The current flow in setup-e2e-env/action.yml defeats its own CocoaPods specs cache:

  1. actions/cache@v4 restores ~/.cocoapods/repos (including trunk specs) — 100% cache hit rate observed
  2. pod repo remove trunk || true immediately deletes the restored trunk specs
  3. pod install --repo-update must re-download the entire trunk from cdn.cocoapods.org — thousands of HTTP requests

This maximises CDN pressure on every single iOS CI run, increasing the surface area for 429 rate-limit errors.

When trunk exists locally, --repo-update performs an incremental delta update — minimal CDN requests, fast.
Without trunk (after removal), --repo-update downloads everything from scratch — heavy CDN load, slow, triggers 429s.

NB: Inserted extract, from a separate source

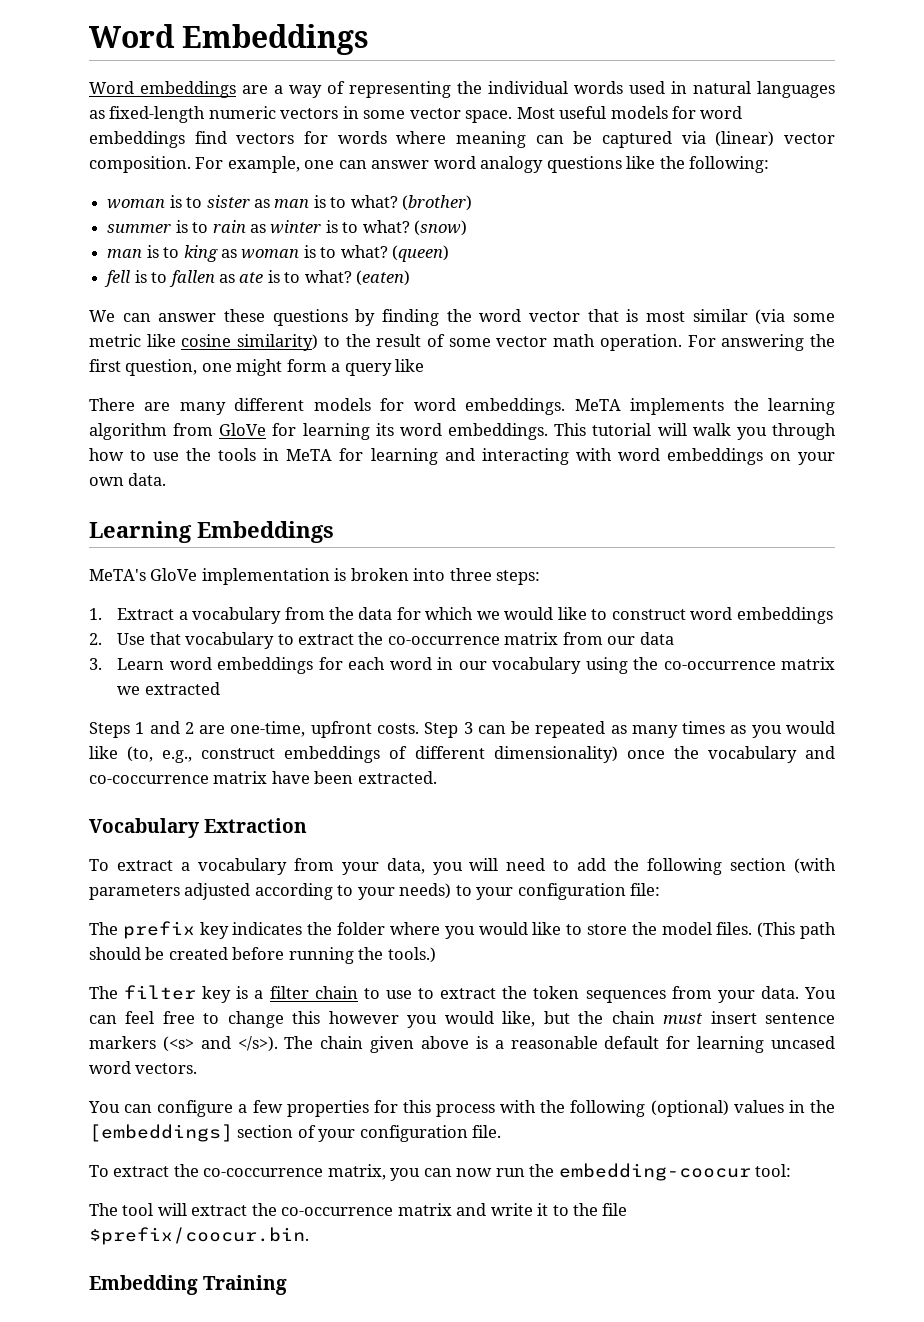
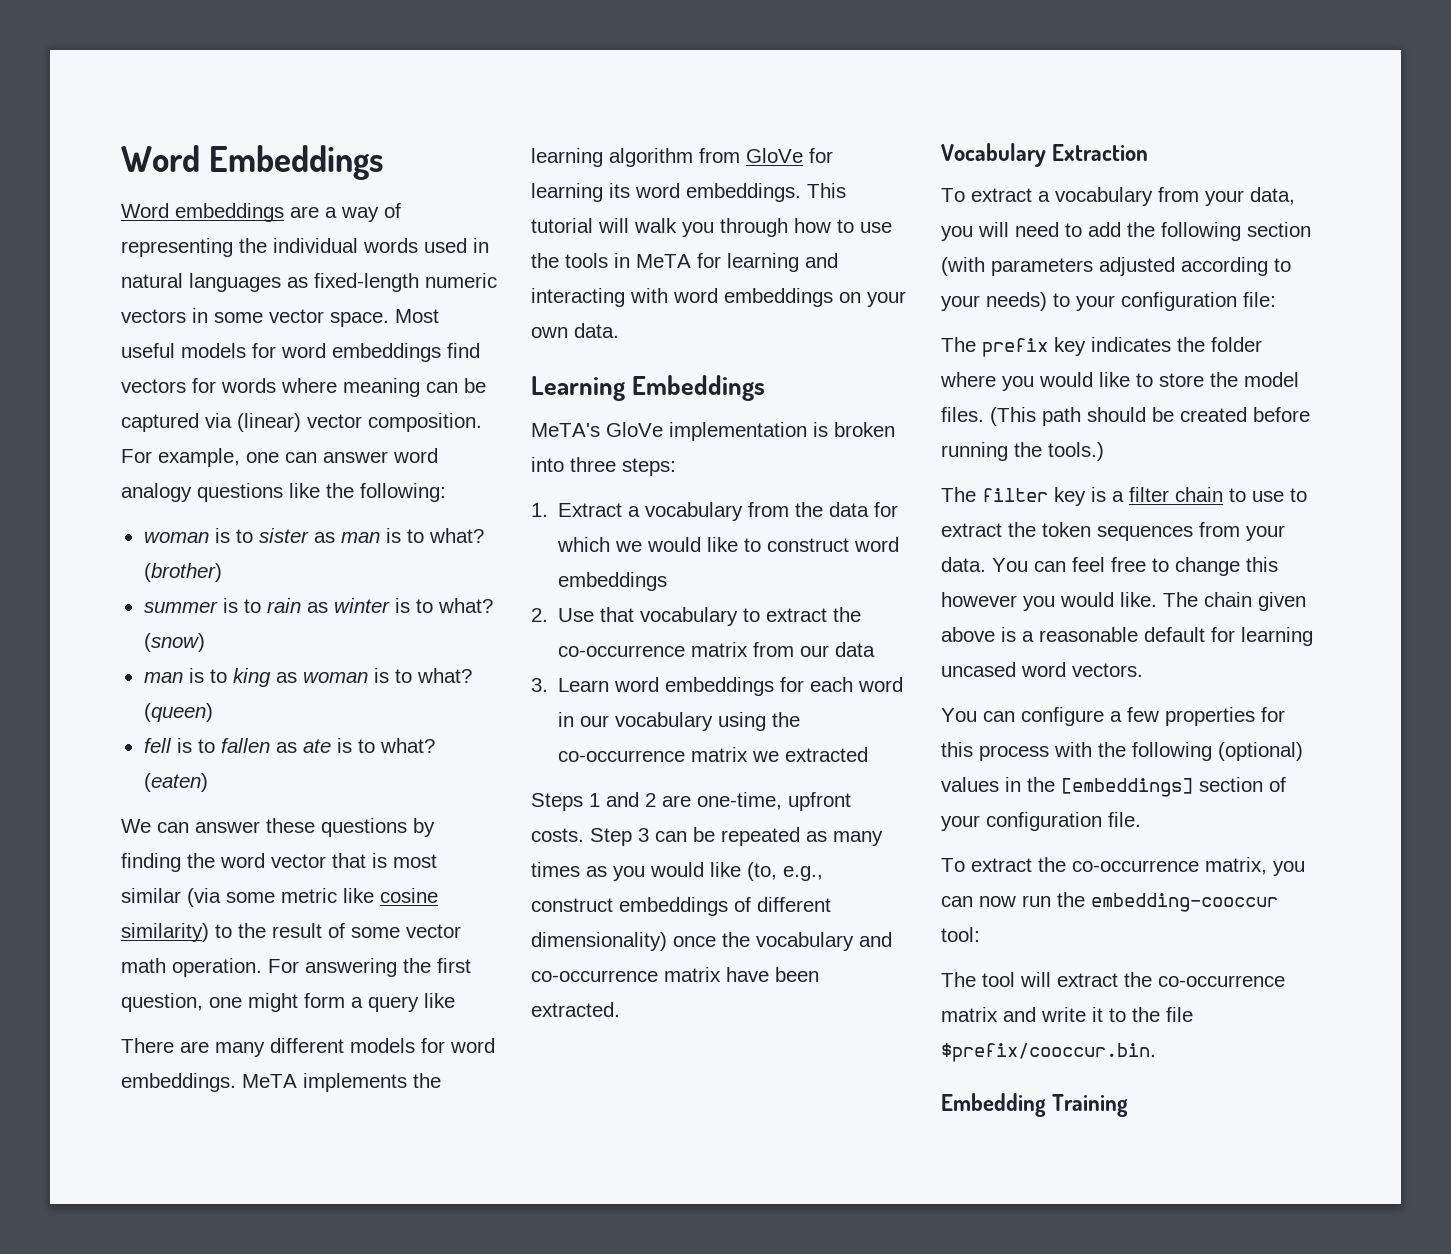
[89,775,209,784] co-coccurrence -> [531,970,658,982] co-occurrence
[502,1011,836,1027] [89,1036,278,1052] like, but the chain must insert sentence markers (<s> and </s>). -> [1120,592,1157,607] like.
[203,1168,324,1177] co-coccurrence -> [1072,860,1199,872] co-occurrence
[558,1163,751,1181] embedding-coocur -> [1091,893,1278,912] embedding-cooccur
[89,1227,309,1245] $prefix/coocur.bin. -> [941,1043,1156,1062] $prefix/cooccur.bin.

Why pod repo remove trunk was added

The step was added in PR #28433 (commit bc06cd5123, Apr 8, 2026) as part of the macOS Sequoia → Tahoe migration for Xcode 26.x support. It was added proactively with the comment "prevent stale specs" — no review comments discussed the rationale, and no specific CDN failure motivated it.

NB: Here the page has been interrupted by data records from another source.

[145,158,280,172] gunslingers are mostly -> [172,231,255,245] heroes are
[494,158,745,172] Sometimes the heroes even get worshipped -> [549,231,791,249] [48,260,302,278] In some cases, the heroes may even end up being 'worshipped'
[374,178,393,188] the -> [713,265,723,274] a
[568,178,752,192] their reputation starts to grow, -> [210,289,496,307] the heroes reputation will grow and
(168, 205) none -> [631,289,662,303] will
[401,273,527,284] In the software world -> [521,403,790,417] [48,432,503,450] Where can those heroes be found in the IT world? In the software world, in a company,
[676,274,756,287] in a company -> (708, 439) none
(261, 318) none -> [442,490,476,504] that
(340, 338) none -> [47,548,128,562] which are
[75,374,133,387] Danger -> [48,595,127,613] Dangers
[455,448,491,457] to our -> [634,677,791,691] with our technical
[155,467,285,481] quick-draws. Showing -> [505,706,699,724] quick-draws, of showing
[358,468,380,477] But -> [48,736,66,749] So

Since Cirrus runners are ephemeral (VMs destroyed after each job — confirmed by Cirrus Labs: "Every job is executed in a reproducible isolated environment which is completely destroyed after the job is finished"), the only way trunk specs exist at the start of pod install is via the actions/cache restore. There is no leftover state from previous jobs. The --repo-update flag already handles staleness by fetching deltas when trunk exists locally.

Data

Pod install timing (successful runs, with trunk removal + full CDN re-download):

Run ID Duration Notes
24887670082 116s (1m 56s) Full CDN download after trunk removal
24887265337 ~100s Cache hit, trunk removed, re-downloaded
24888574759 ~120s Cache hit, trunk removed, re-downloaded

CocoaPods specs cache hit rate: 100% (exact or restore-key match in all sampled runs)

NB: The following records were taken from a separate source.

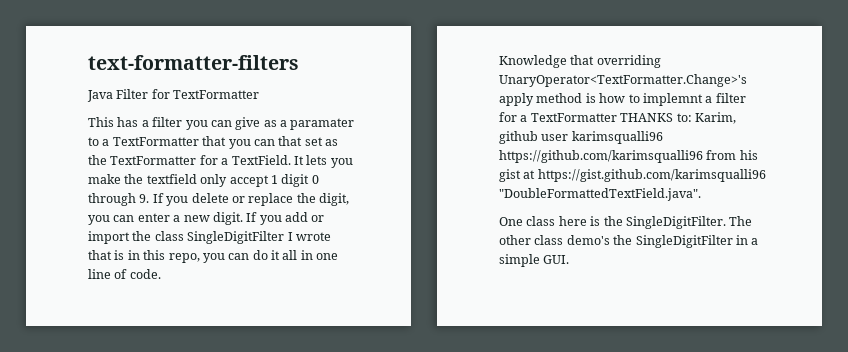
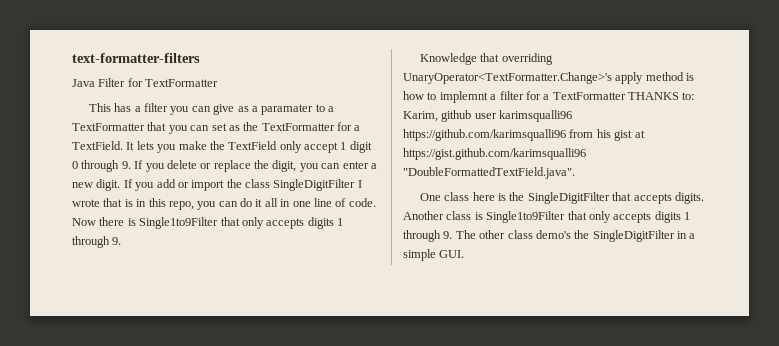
[278,136,303,146] that -> (210, 128) none
[146,174,197,184] textfield -> [228,141,278,150] TextField
(161, 274) none -> [72,217,343,229] [72,236,122,248] Now there is Single1to9Filter that only accepts digits 1 through 9.
[625,216,726,229] SingleDigitFilter. -> [527,192,704,204] [403,211,690,223] [403,230,453,242] SingleDigitFilter that accepts digits. Another class is Single1to9Filter that only accepts digits 1 through 9.

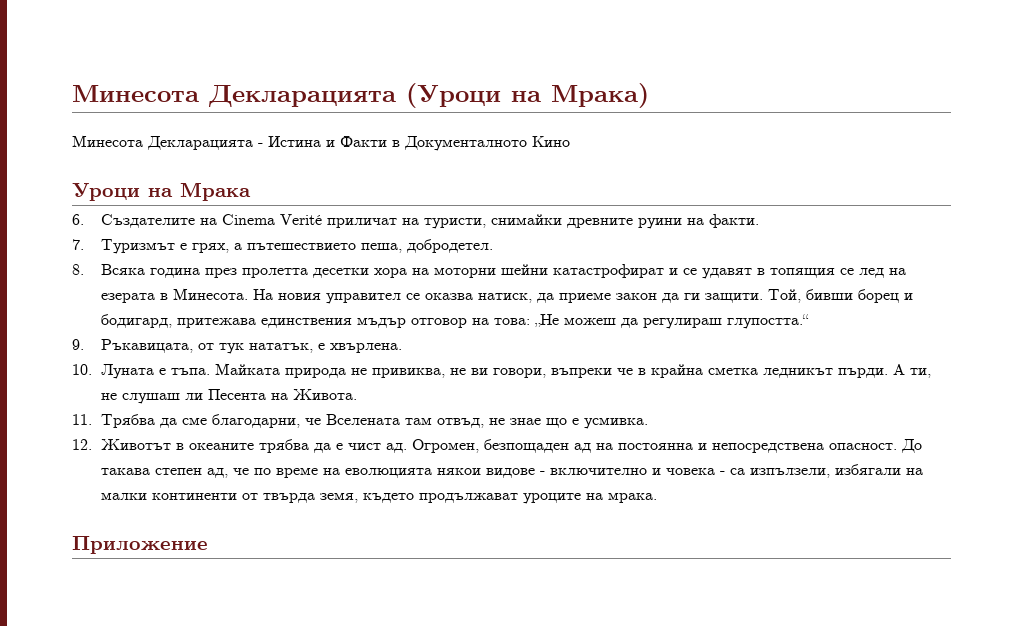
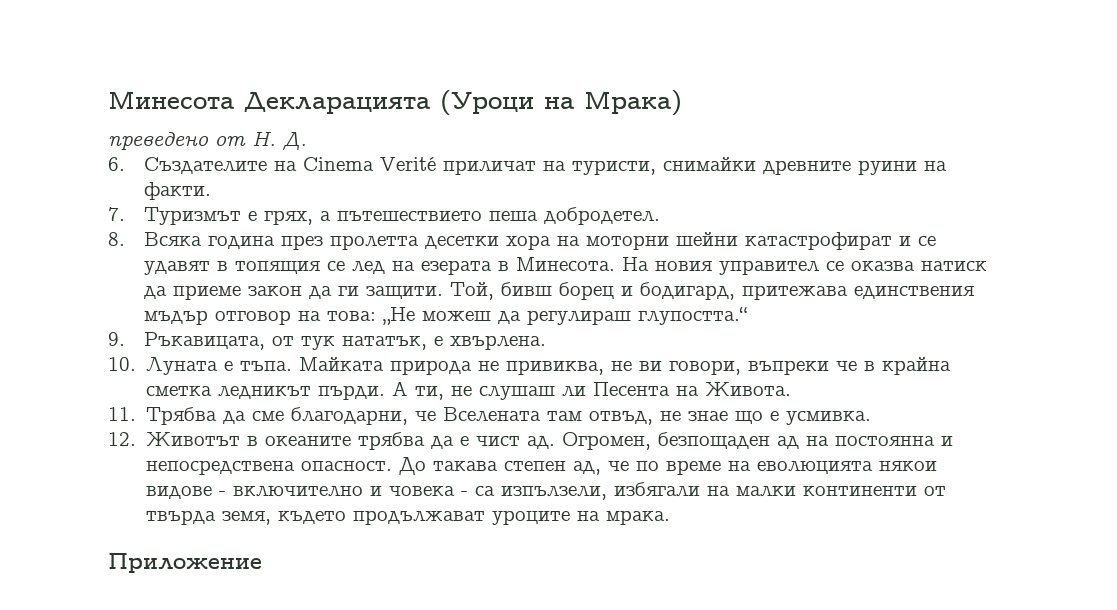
[72,135,570,151] [72,182,251,201] Минесота Декларацията - Истина и Факти в Документалното Кино // Уроци на Mрака -> [108,131,307,150] преведено от Н. Д.
[361,243,403,253] пеша, -> [489,211,539,221] пеша
[478,293,533,303] натиск, -> [921,261,988,271] натиск
[806,289,854,300] бивши -> [501,282,553,296] бивш

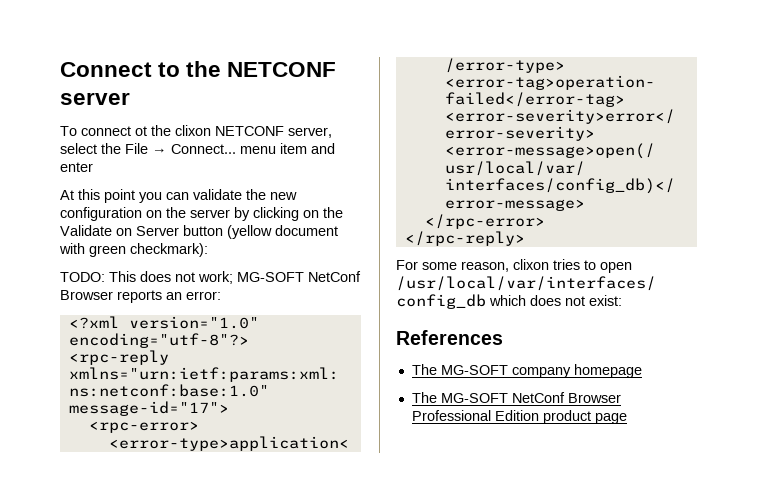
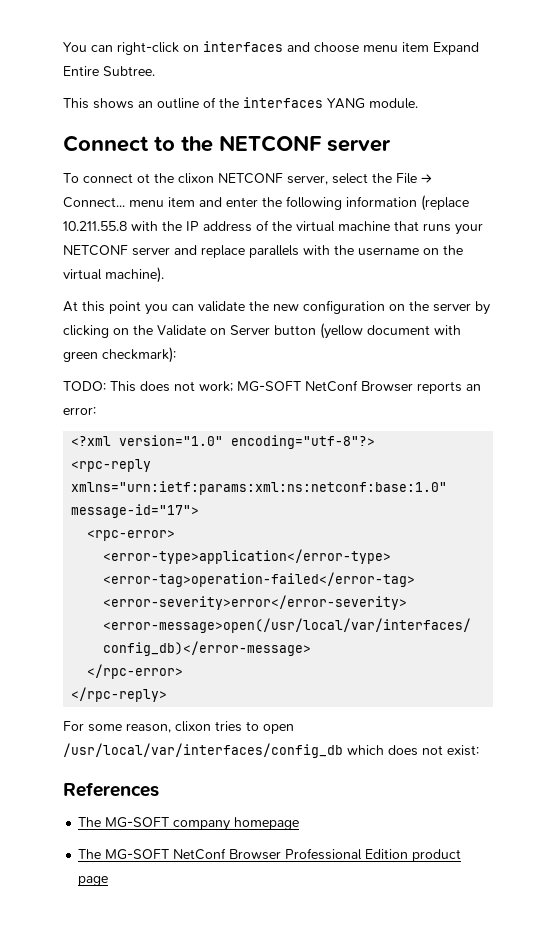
(60, 69) none -> [63,41,479,55] [63,66,155,76] [63,97,418,109] You can right-click on interfaces and choose menu item Expand Entire Subtree. // This shows an outline of the interfaces YANG module. //
(93, 167) none -> [262,195,469,211] [63,220,483,235] [63,245,463,258] [63,267,164,283] the following information (replace 10.211.55.8 with the IP address of the virtual machine that runs your NETCONF server and replace parallels with the username on the virtual machine).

Cache flow (current, counterproductive):

  • Cache restore: ~1 MB restored from GitHub Actions cache → trunk specs present
  • pod repo remove trunk: deletes restored specs → trunk gone
  • pod install --repo-update: full CDN download → thousands of requests → 429 risk

Solution

  1. Remove standalone pod repo remove trunk step — let cached specs be used on first attempt for incremental --repo-update (low CDN load)
  2. Move trunk removal to on_retry_command — only clean on failure (handles corrupt/stale cache edge case)
  3. Increase max_attempts from 2 to 3 — matches other retry steps in the same file; CDN rate limits may need a third attempt
  4. Increase retry_wait_seconds from 30 to 60 — CDN 429 backoff windows need longer wait than apt mirror desyncs
  5. Add ::warning:: annotation on retry — makes CDN failures visible in GitHub Actions UI
  6. Add COCOAPODS_DISABLE_STATS=true — eliminates unnecessary analytics network calls during CI

First attempt (happy path): cached trunk specs + incremental --repo-update → few HTTP requests, low CDN load
On failure: trunk removed for clean slate → full CDN download on retry, warned in Actions UI
Second/third attempt: fresh download from CDN with 60s backoff between attempts

Changelog

CHANGELOG entry: null

Related issues

Refs: INFRA-3580

Manual testing steps

N/A — CI infrastructure change. Validated by any iOS E2E workflow run (retry logic is transparent in the happy path). The pod install step behavior is identical when the first attempt succeeds.

Screenshots/Recordings

Before

N/A

After

N/A

Pre-merge author checklist

Pre-merge reviewer checklist

  • I've manually tested the PR (e.g. pull and build branch, run the app, test code being changed).
  • I confirm that this PR addresses all acceptance criteria described in the ticket it closes and includes the necessary testing evidence such as recordings and or screenshots.

Made with Cursor


Note

Medium Risk
Changes the iOS CI dependency install flow and retry behavior, which could affect build stability if cache state differs from expectations, but it is limited to CI setup and guarded by retries.

Overview
Improves iOS E2E CI CocoaPods installation reliability by stopping the unconditional pod repo remove trunk cleanup so the restored CocoaPods specs cache can be used on the first pod install --repo-update attempt.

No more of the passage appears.